B.    Employer and Employee now desire to further amend the Agreement as hereinafter provided, to memorialize in writing your promotion and Enhanced Compensation.

    
NOW, THEREFORE, the parties hereto, intending to be legally bound hereby, covenant and agree as follows:

    1.     Amendment and Reinstatement of Introductory Paragraph. Congratulations on your promotion to Co-President, Inpatient Specialty Hospital Operations of Select Medical Corporation, a Delaware corporation (“Select”), and the opportunity to receive enhanced compensation and benefits in connection therewith, whether in the form of future salary increases, incentive compensation, equity grants or otherwise (hereinafter referred to as the “Enhanced Compensation”). As you know, your promotion and the opportunity to receive the Enhanced Compensation, were conditioned on your agreement to honor the covenants and other agreements set forth herein in favor of Select and its subsidiaries and affiliates (collectively, the “Company”).

2.    Reaffirmation of Section 1. Section 1 of the Agreement entitled “Confidentiality Agreement” shall hereby be reaffirmed. You hereby acknowledge and agree that the provisions of Section 1, in their entirety, are binding upon you, and are enforceable against you, in accordance with their respective terms.

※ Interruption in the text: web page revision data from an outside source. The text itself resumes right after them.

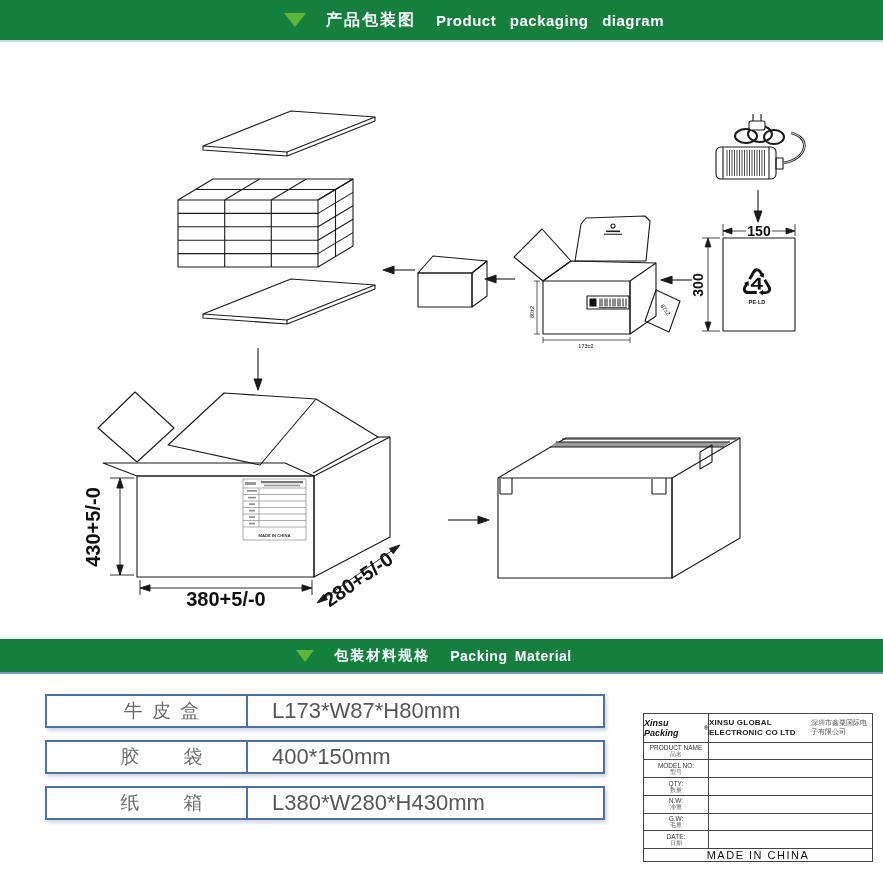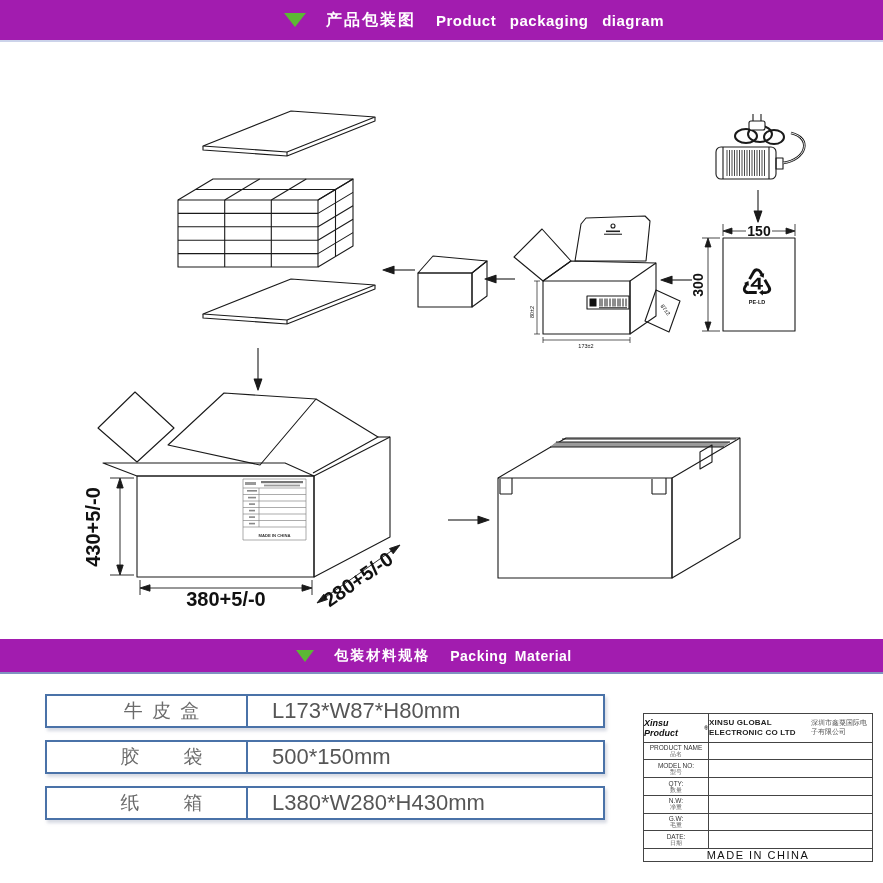"产品包装图" .bar { background: #a21caf -> #15803d }
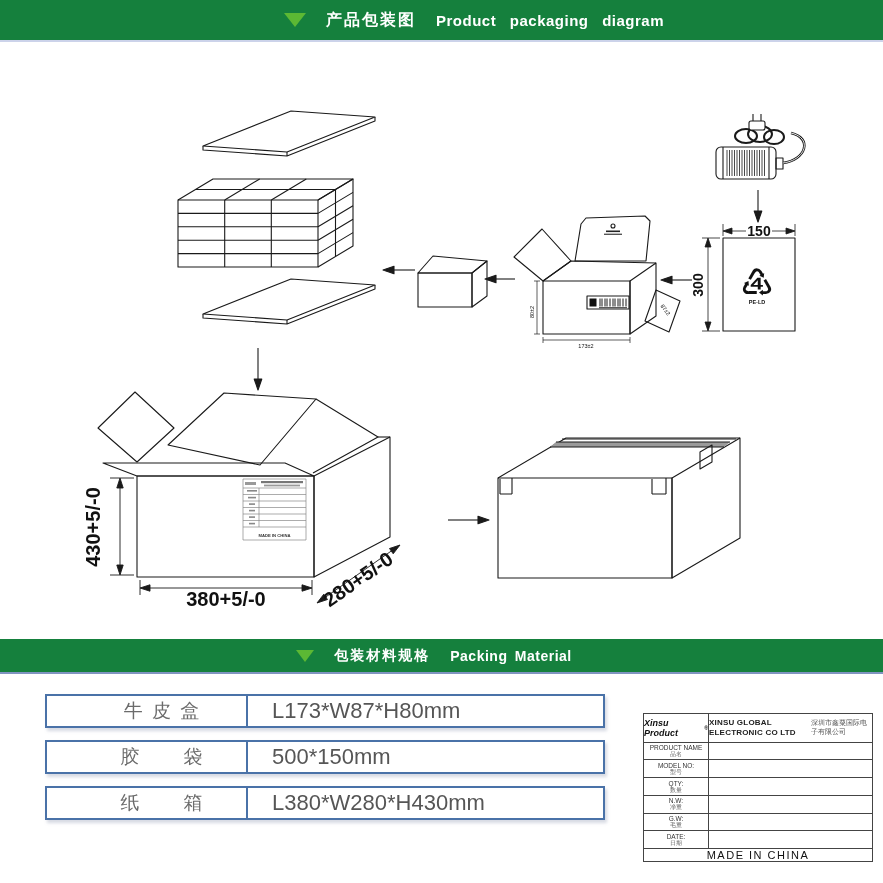"Xinsu Product" span { text: Product -> Packing }
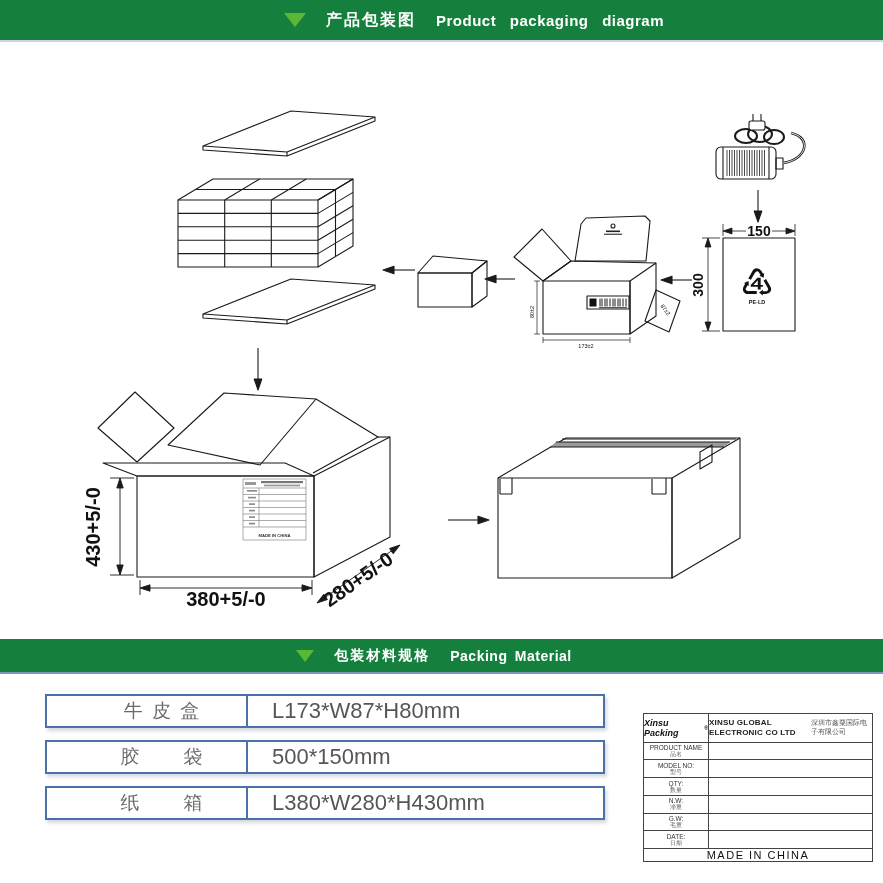"500*150mm" div.spec-value { text: 500 -> 400 }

3.    Amendment and Restatement of Section 2. In consideration for your promotion and the opportunity to receive the Enhanced Compensation in connection therewith, you agree that Section 2 of the Agreement entitled, “Non-Competition Agreement," is hereby amended and restated in its entirety as follows:

2. Non-Compete Agreement. In consideration of your promotion to Co-President, Inpatient Specialty Hospital Operations and the opportunity to receive the Enhanced Compensation in connection therewith, you agree, for the benefit of the Company, that you will not, during the period of your employment with the Company and for two (2) years after the date on which you cease to be an employee



of the Company (the “Termination Date”) engage, directly or indirectly, whether as principal, consultant, employee, officer, director, advisor, agent, stockholder, limited partner, partner, member or other investor (other than an investment of not more than five percent (5%) of the stock or equity of any corporation the capital stock of which is publicly traded), or otherwise, with any firm, person or organization, in any activity or business venture involving the provision of services in (1) (a) any inpatient long term acute care hospital, unit, facility or beds, which is located within a 50-mile radius of any inpatient long term acute care hospital, unit, facility or beds owned, managed or operated by the Company currently or in the future, or (b) any inpatient medical rehabilitation hospital, unit, facility or beds, which is located within a 50-mile radius of any inpatient medical rehabilitation hospital, unit, facility or beds owned, managed or operated by the Company currently or in the future; or (2) any outpatient medical rehabilitation clinic or facility within a 25-mile radius of any outpatient medical rehabilitation clinic or facility owned, managed or operated by the Company currently or in the future; or (3) any other “ancillary health care services or business lines,” which is located within a 25-mile radius of any ancillary health care services or business lines owned, managed or operated by the Company currently or in the future.”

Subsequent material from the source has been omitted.